Bird flu's wild range

A map of the United States shows counties where avian flu has been detected in wild mammals. The disease is widespread, particularly across New England, the upper midwest, Colorado and the Pacific northwest. It's been prevalent in red foxes but has also been found in a dolphin in Florida and a polar bear in Alaska.
Data: USDA; Map: Danielle Alberti/Axios

A polar bear in the Arctic, red foxes in Europe, penguins in Antarctica and a wide range of other wild animals have been infected with the flu virus strain currently spreading in dairy cattle in the U.S.

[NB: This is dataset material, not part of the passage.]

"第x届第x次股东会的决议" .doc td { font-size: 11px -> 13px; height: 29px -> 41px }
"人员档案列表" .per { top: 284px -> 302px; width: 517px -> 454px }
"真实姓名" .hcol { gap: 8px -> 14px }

Why it matters: Up to 75% of new and emerging infectious diseases in people come from animals, and most of those can be traced back to wildlife. Monitoring wild animals for diseases can help scientists identify emerging health threats.

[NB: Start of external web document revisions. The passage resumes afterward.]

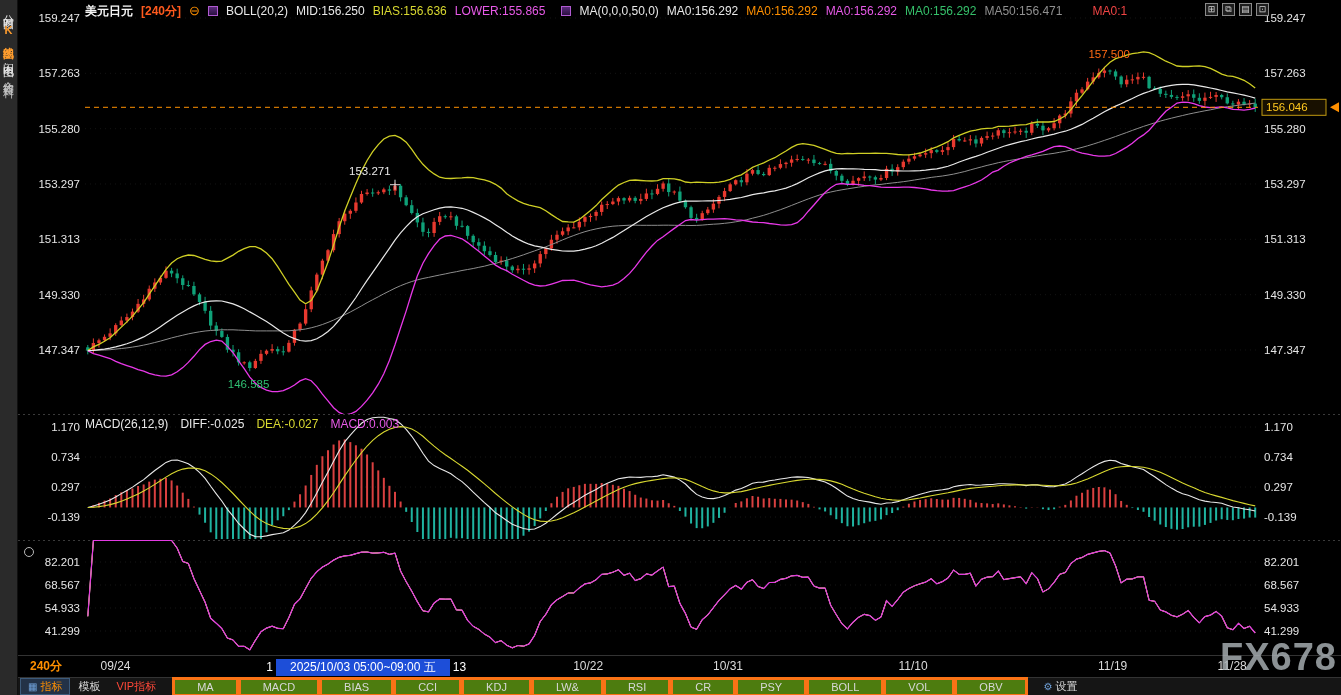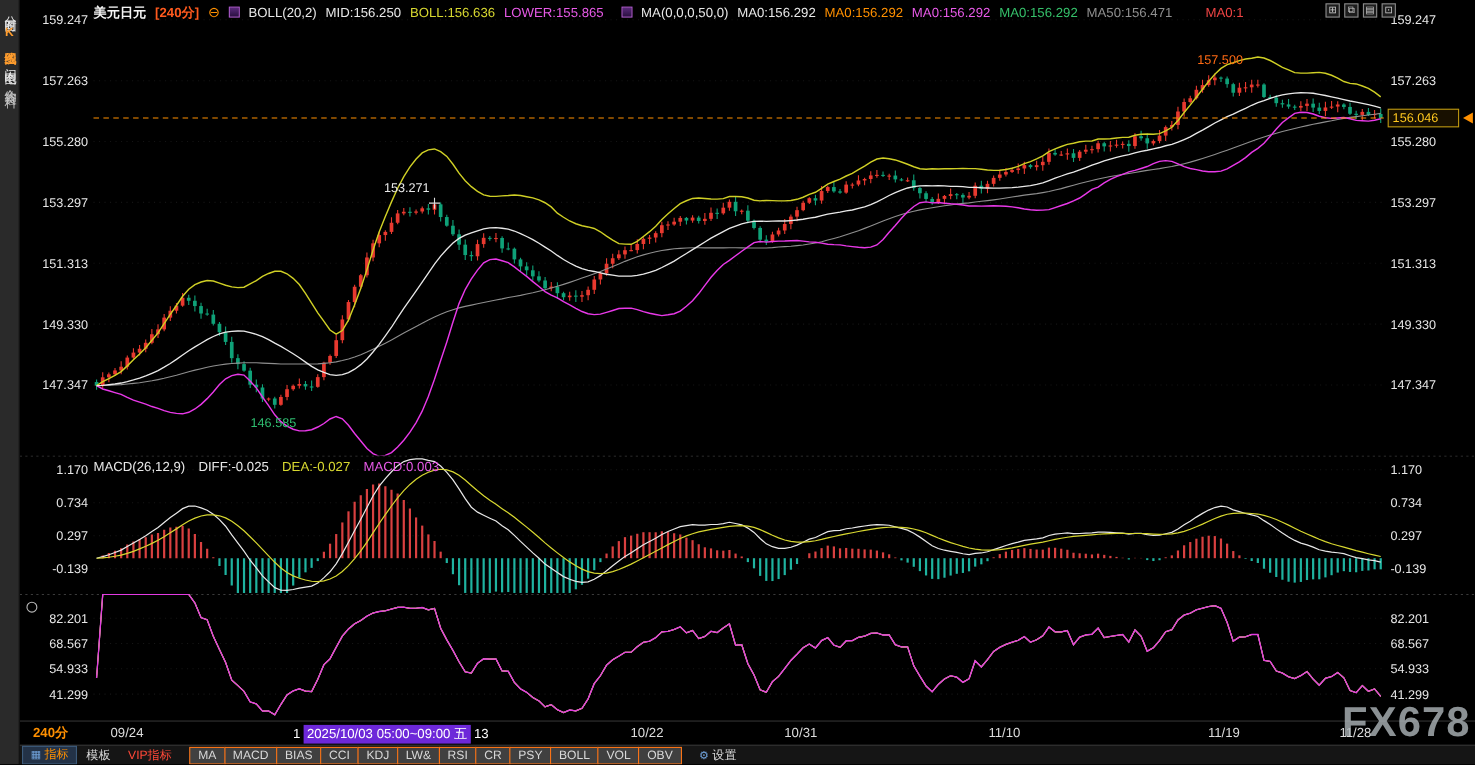"BOLL:156.636" span.c-y { text: BOLL:156.636 -> BIAS:156.636 }
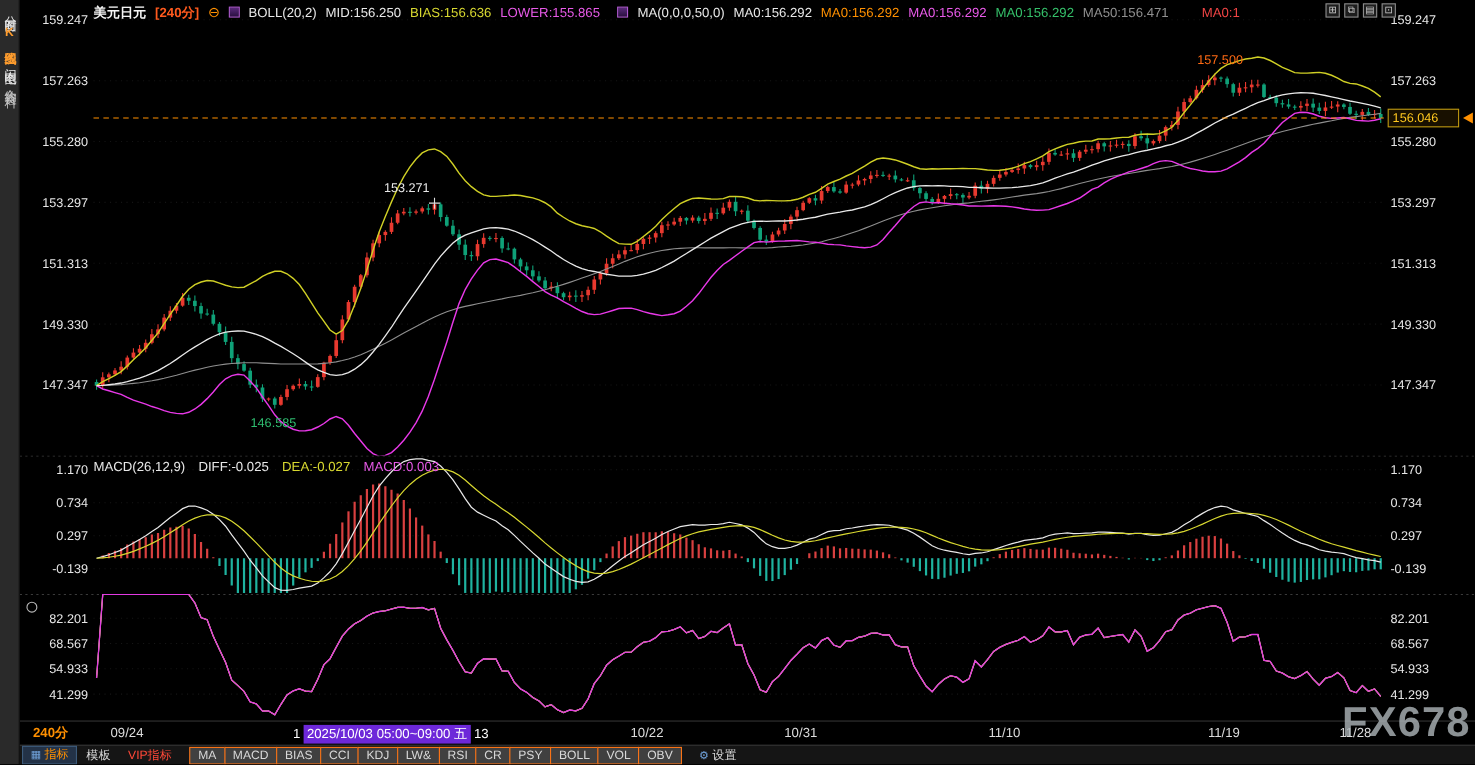"2025/10/03 05:00~09:00 五" .cw-box { background: #6d28d9 -> #1d4ed8; padding: 0 3px -> 0 14px }
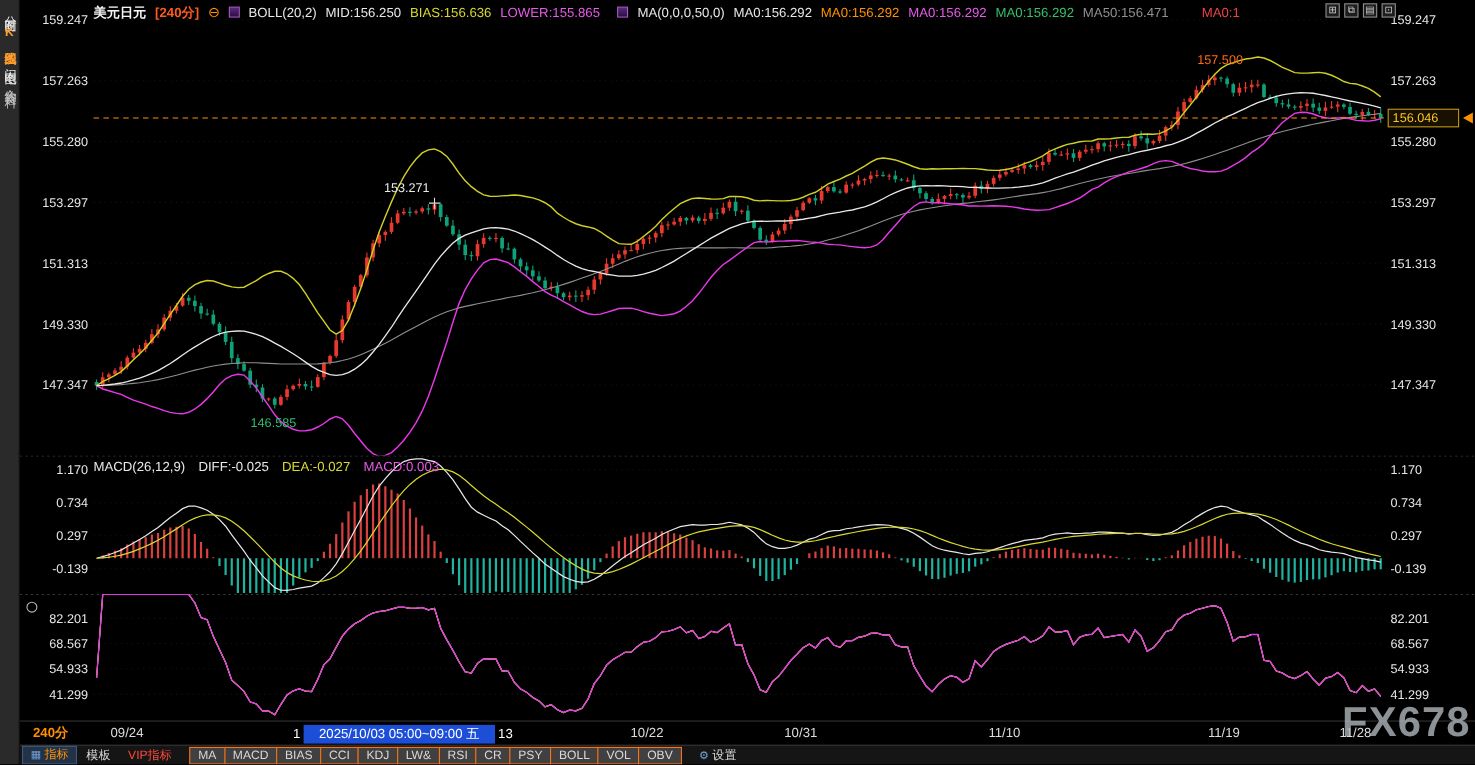"MA" .ti.cell { background: #404040 -> #4d7c0f; border: 1px solid #f97316 -> 3px solid #f97316; padding: 0 7px -> 0 22px }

  • Government agencies in the U.S. and around the world monitor wild birds for avian influenza, which spreads in bird populations without causing symptoms, and select animals for other pathogens.
  • But on the whole, there is "very little surveillance of wildlife for any diseases," says Thomas Gillespie, a disease ecologist at Emory University. An exception is animals that are commercially important — like deer that people pay to hunt.

Catch up quick: Outbreaks of avian flu in farmed poultry and wild birds started to increase around the world in 2020.

  • Soon after, the virus started to kill mammals — seals from Chile to Russia to Maine, red foxes in Europe and the U.S,. sea lions in Peru and other species.
  • Bird flu has affected nearly 20 wild mammal species in the U.S. since 2022, including brown bears, skunks, mountain lions and a bottlenose dolphin in Florida.

Now cows are being infected. (They become ill but recover with treatment).

  • There's been one mild human infection detected so far, in a person exposed to dairy cattle, but some researchers suspect not all cases in workers are being spotted.
  • A report published Friday suggests that may be "the first detected case of the H5N1 virus transmitting from a mammal to a person," STAT's Helen Branswell reported.
  • The CDC has said the risk to the general public is low.

The intrigue: "We’ve been seeing bird-to-mammal transmission events in a diversity of wild and domestic animals for about the last 4-5 years," Gillespie says.

  • Scientists are watching for evidence of the virus being transmitted from one mammal to another, which increases the risk of the virus for humans.
  • The USDA has confirmed this version of influenza is being transmitted between different cows in the same herd — and between herds when they are moved — but exactly how is still an open question.
  • There is also some evidence the virus was transmitted from mammal-to-mammal in farmed minks.

Wild animals are in general thought to get the virus by eating an infected bird or being exposed to its feces.

  • But, "with wildlife it is really hard to know if mammal-to-mammal spread or individual events" because there is little surveillance, Gillespie says.